- [INSTRUCTIONS FOR THE TASK] Transcribe all the lines below exactly. Omit the pictures.

=== Begin Enclosure ===

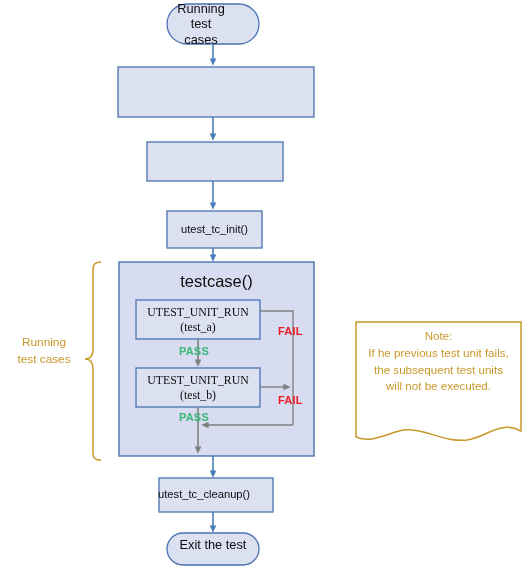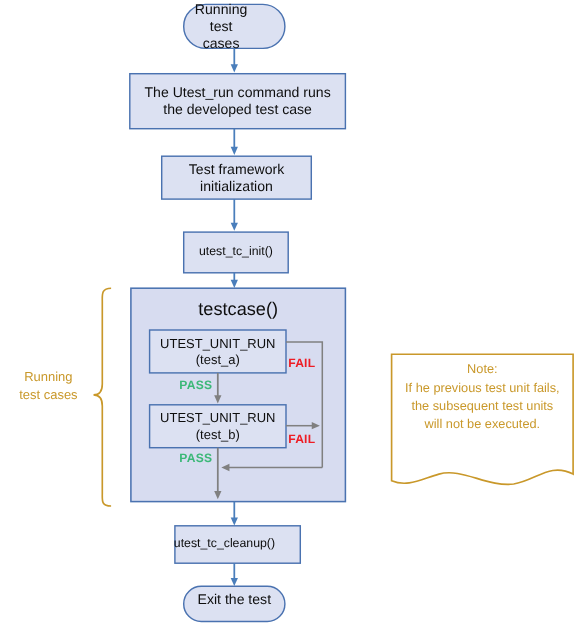--- a/index.html
+++ b/index.html
@@ -129,8 +129,6 @@
   <div class="node-text t13" style="left:167px; top:4px; width:68px; height:40px;">Running test
 cases</div>
 
-  <div class="node-text t13" style="left:118px; top:67px; width:196px; height:50px;">The Utest_run command runs
-the developed test case</div>
 
   <div class="node-text t13" style="left:147px; top:142px; width:136px; height:39px;">Test framework
 initialization</div>

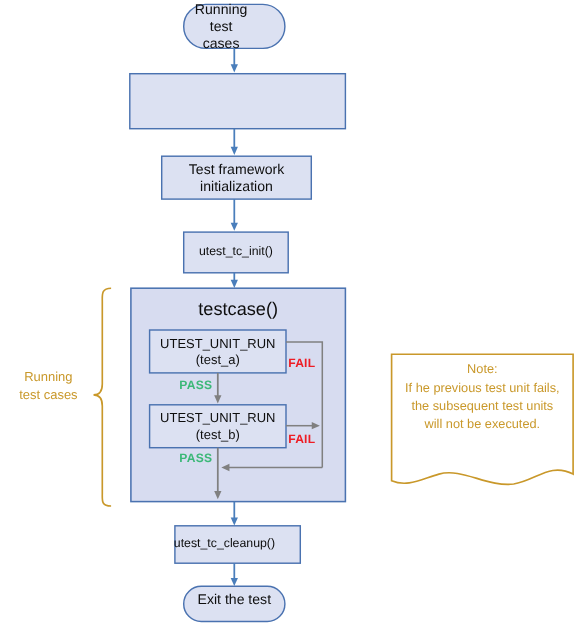--- a/index.html
+++ b/index.html
@@ -130,8 +130,6 @@
 cases</div>
 
 
-  <div class="node-text t13" style="left:147px; top:142px; width:136px; height:39px;">Test framework
-initialization</div>
 
   <div class="node-text t11" style="left:167px; top:211px; width:95px; height:37px;">utest_tc_init()</div>
 

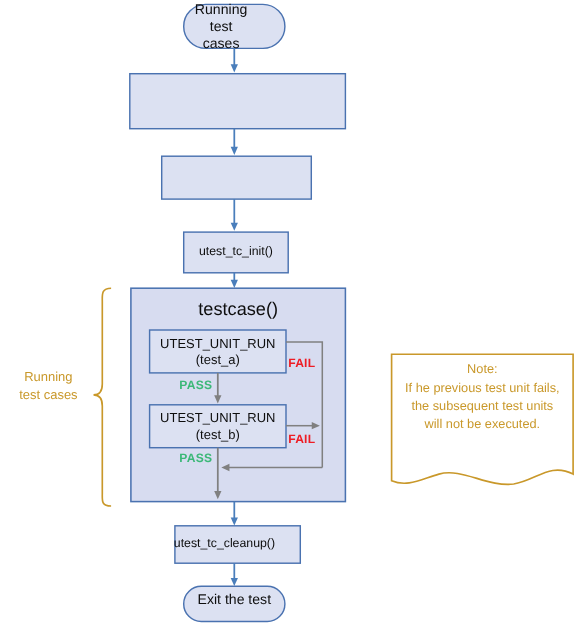--- a/index.html
+++ b/index.html
@@ -34,7 +34,7 @@
     white-space: pre-line;
   }
   .t13 { font-size: 12.8px; }
-  .t12 { font-size: 11.8px; }
+  .t12 { font-size: 11.8px; font-family: Liberation Serif, serif; }
   .t11 { font-size: 11.2px; }
   .t17 { font-size: 16.5px; }
   .edge-label {

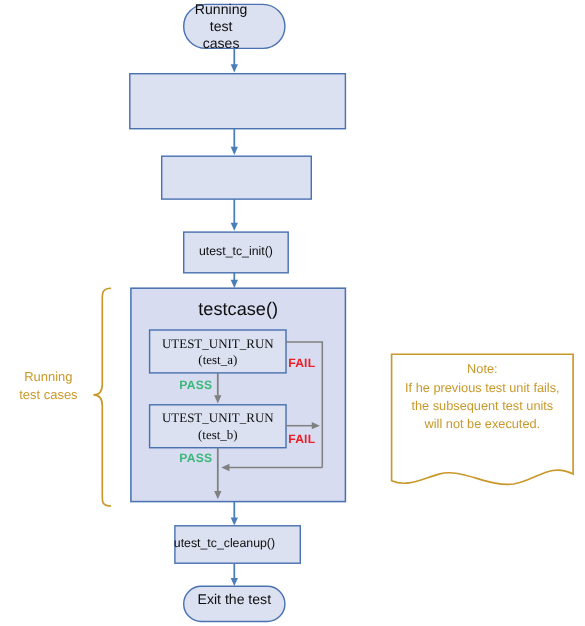--- a/index.html
+++ b/index.html
@@ -42,6 +42,7 @@
     font-size: 11px;
     font-weight: bold;
     letter-spacing: .2px;
+    padding-left: 16px;
   }
   .lbl-pass { color: #3cb878; }
   .lbl-fail { color: #ee1c24; }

=== End Enclosure ===

- [REPLY]
--- a/index.html
+++ b/index.html
@@ -129,8 +129,6 @@
   <div class="node-text t13" style="left:167px; top:4px; width:68px; height:40px;">Running test
 cases</div>
 
-  <div class="node-text t13" style="left:118px; top:67px; width:196px; height:50px;">The Utest_run command runs
-the developed test case</div>
 
   <div class="node-text t13" style="left:147px; top:142px; width:136px; height:39px;">Test framework
 initialization</div>

--- a/index.html
+++ b/index.html
@@ -130,8 +130,6 @@
 cases</div>
 
 
-  <div class="node-text t13" style="left:147px; top:142px; width:136px; height:39px;">Test framework
-initialization</div>
 
   <div class="node-text t11" style="left:167px; top:211px; width:95px; height:37px;">utest_tc_init()</div>
 

--- a/index.html
+++ b/index.html
@@ -34,7 +34,7 @@
     white-space: pre-line;
   }
   .t13 { font-size: 12.8px; }
-  .t12 { font-size: 11.8px; }
+  .t12 { font-size: 11.8px; font-family: Liberation Serif, serif; }
   .t11 { font-size: 11.2px; }
   .t17 { font-size: 16.5px; }
   .edge-label {

--- a/index.html
+++ b/index.html
@@ -42,6 +42,7 @@
     font-size: 11px;
     font-weight: bold;
     letter-spacing: .2px;
+    padding-left: 16px;
   }
   .lbl-pass { color: #3cb878; }
   .lbl-fail { color: #ee1c24; }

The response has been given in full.